**SUPPLIED ENTRIES:**
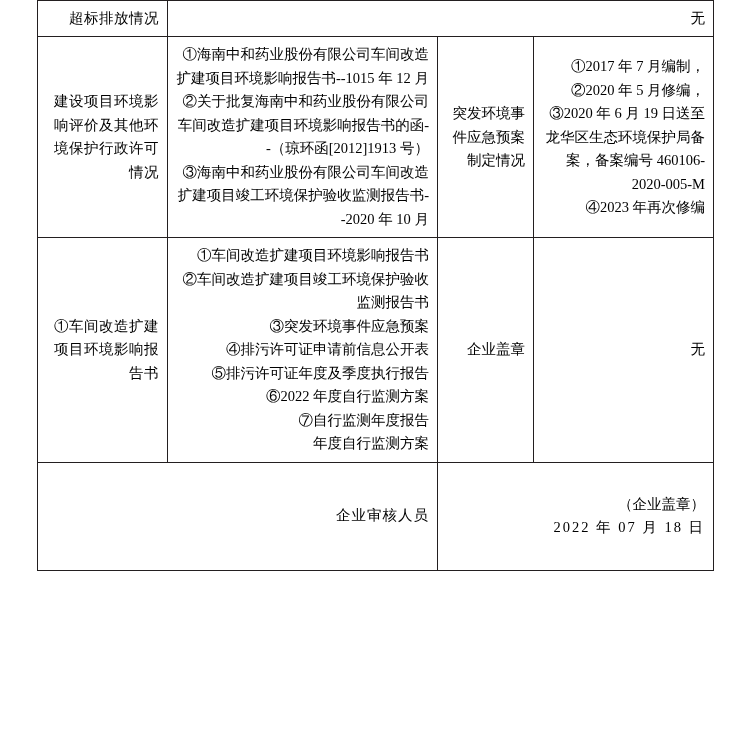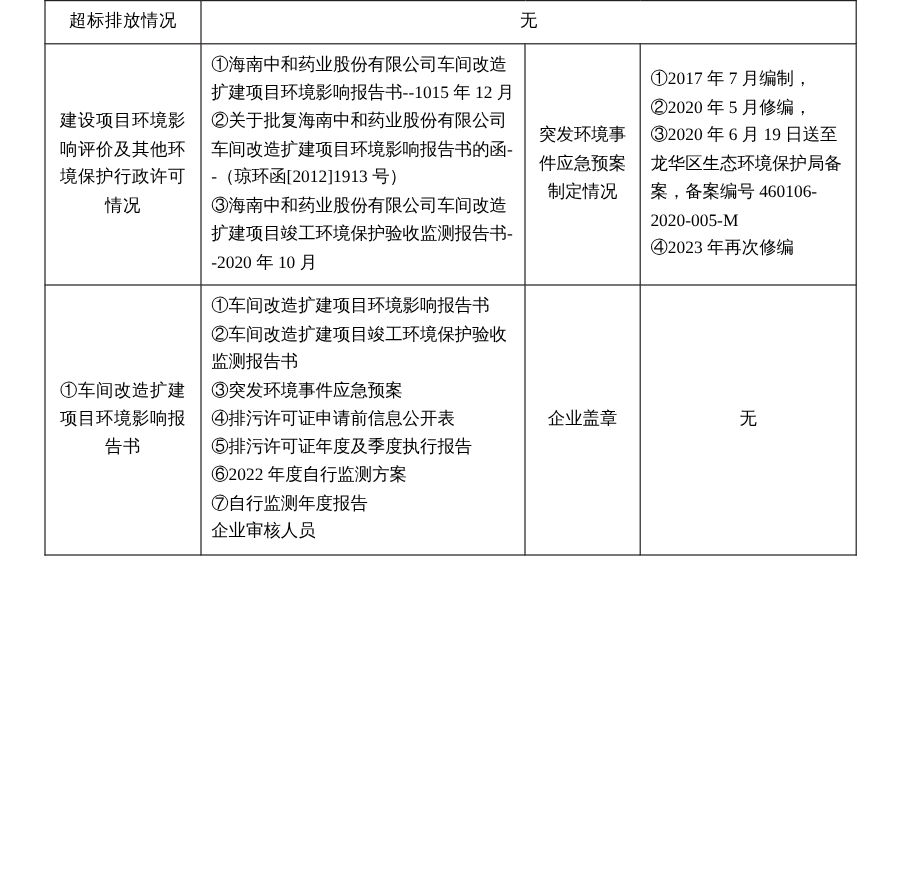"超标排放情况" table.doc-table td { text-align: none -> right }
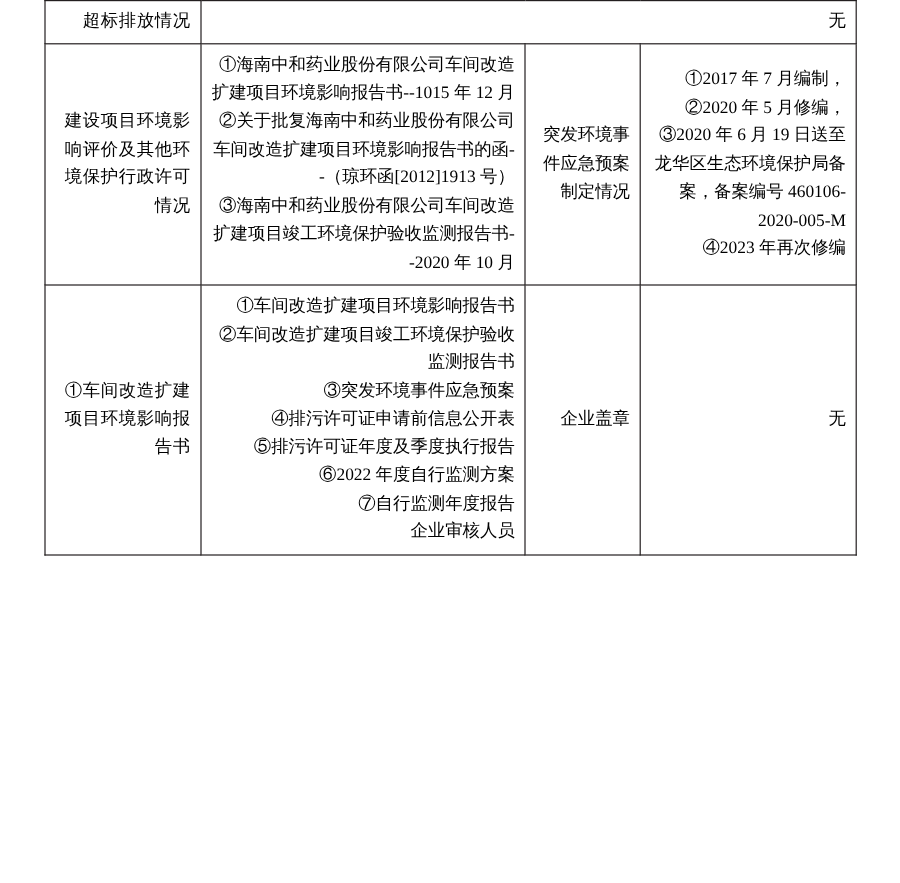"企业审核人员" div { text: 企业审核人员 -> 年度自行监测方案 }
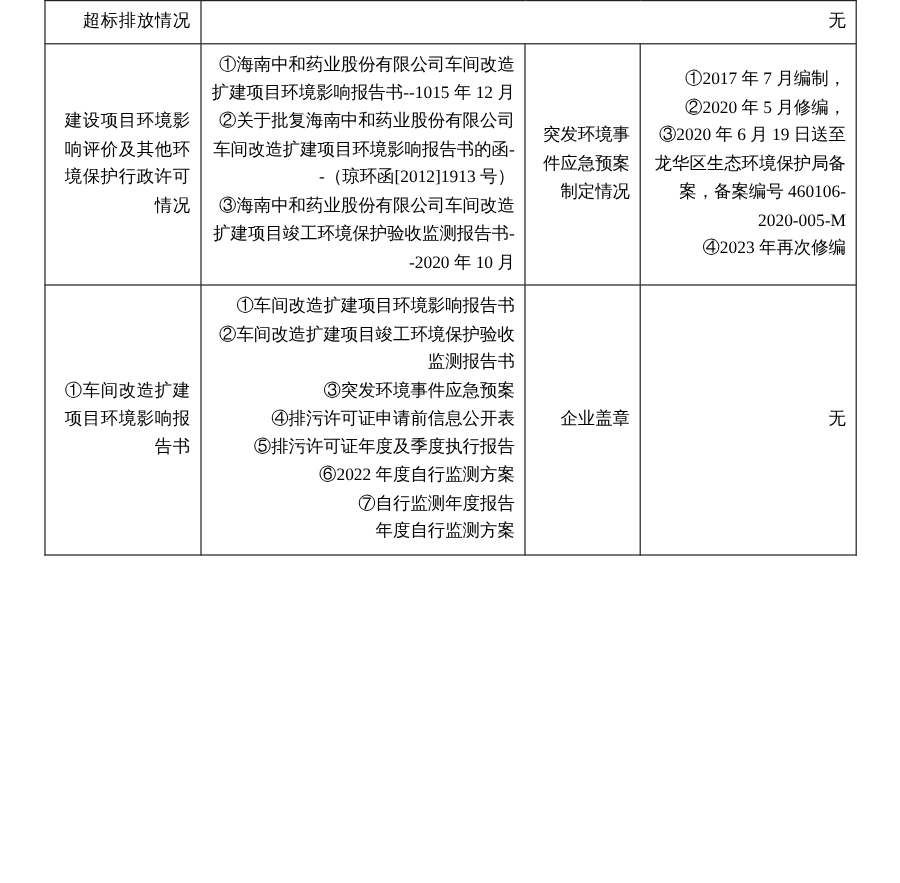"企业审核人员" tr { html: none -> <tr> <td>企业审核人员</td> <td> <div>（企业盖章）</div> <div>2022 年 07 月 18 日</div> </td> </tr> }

...

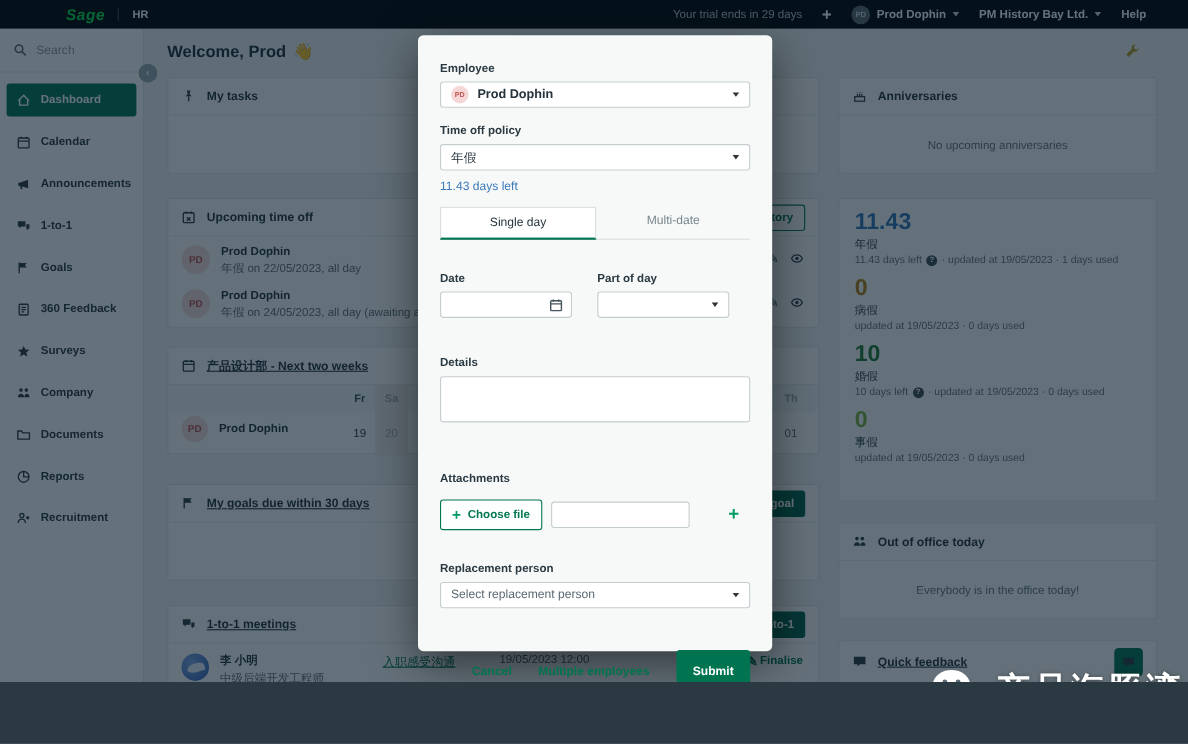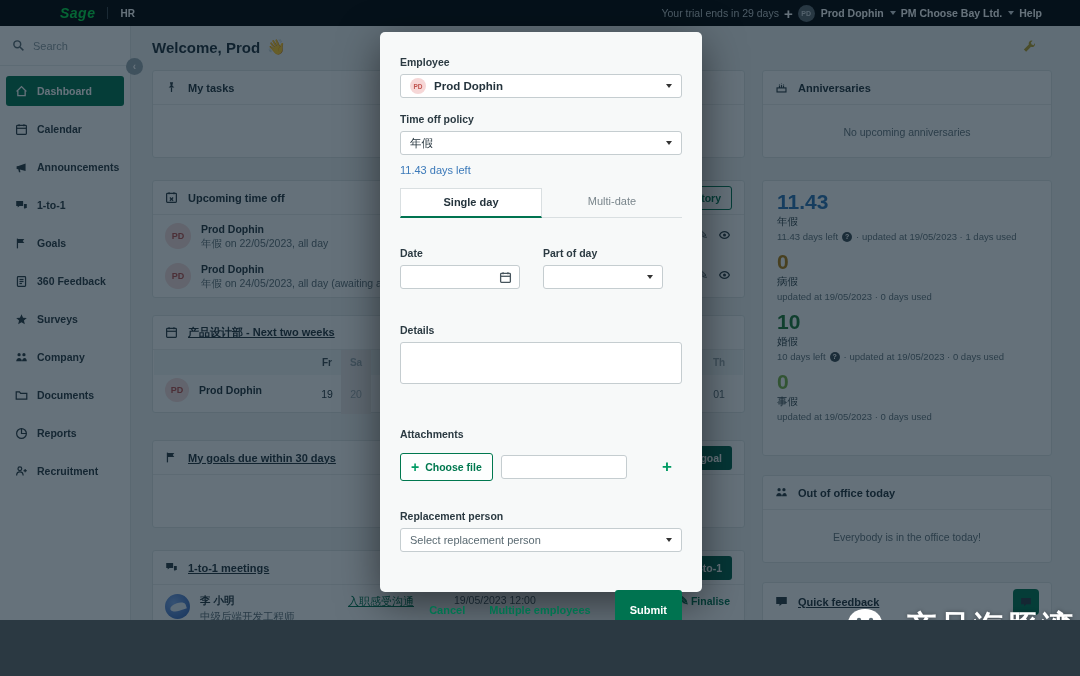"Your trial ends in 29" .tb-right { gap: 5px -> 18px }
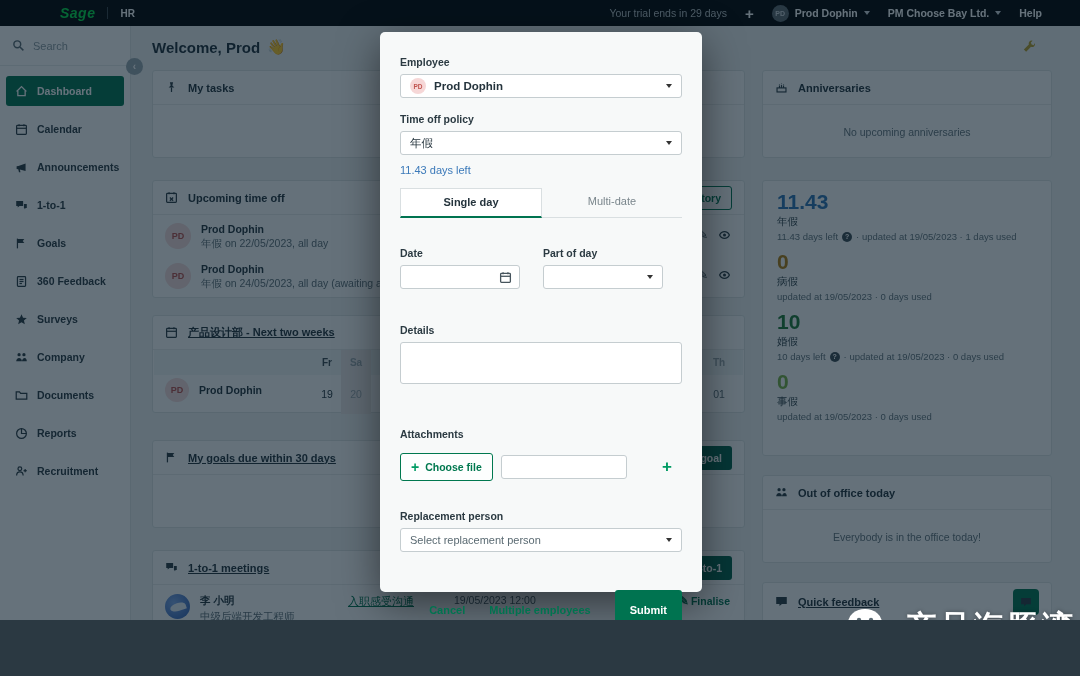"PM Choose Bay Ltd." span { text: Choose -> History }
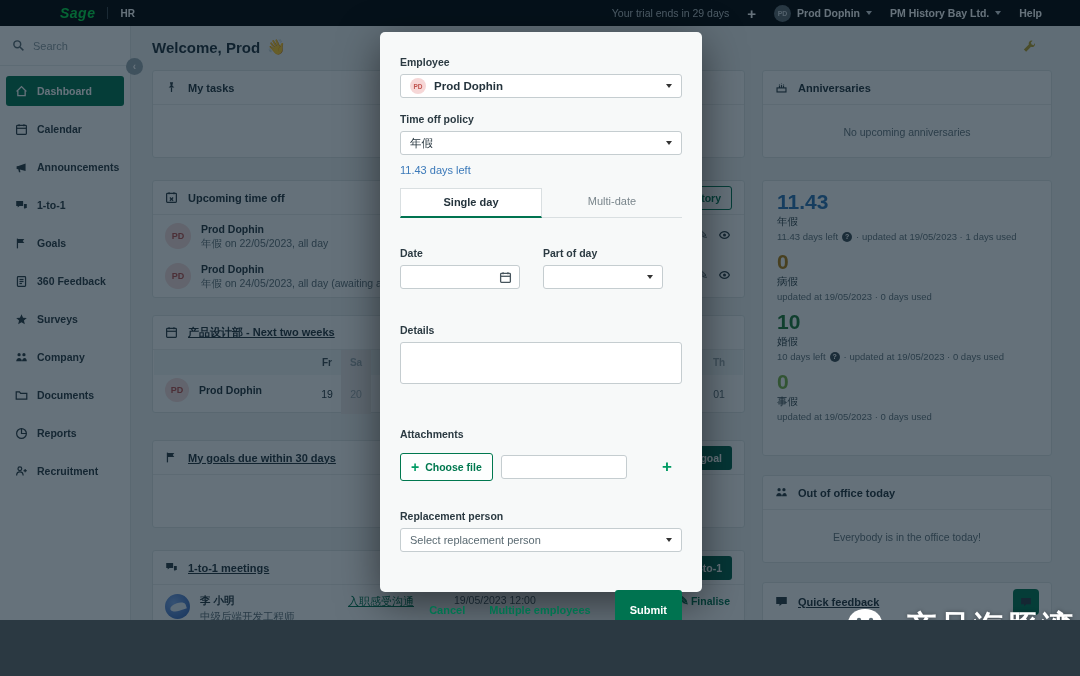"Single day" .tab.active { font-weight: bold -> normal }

---

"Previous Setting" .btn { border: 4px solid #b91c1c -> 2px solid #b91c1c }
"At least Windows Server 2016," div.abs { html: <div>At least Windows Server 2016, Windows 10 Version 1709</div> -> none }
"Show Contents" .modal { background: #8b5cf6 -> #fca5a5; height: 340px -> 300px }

**WORK REQUIRED:** For this exercise, transcribe exactly the part of the records above that opens with the line containing "text-align: none ->" and closes with the one containing "html: none ->". Pictures are not part of the copy.

**ANSWER TO THE EXERCISE:**
"超标排放情况" table.doc-table td { text-align: none -> right }
"企业审核人员" div { text: 企业审核人员 -> 年度自行监测方案 }
"企业审核人员" tr { html: none -> <tr> <td>企业审核人员</td> <td> <div>（企业盖章）</div> <div>2022 年 07 月 18 日</div> </td> </tr> }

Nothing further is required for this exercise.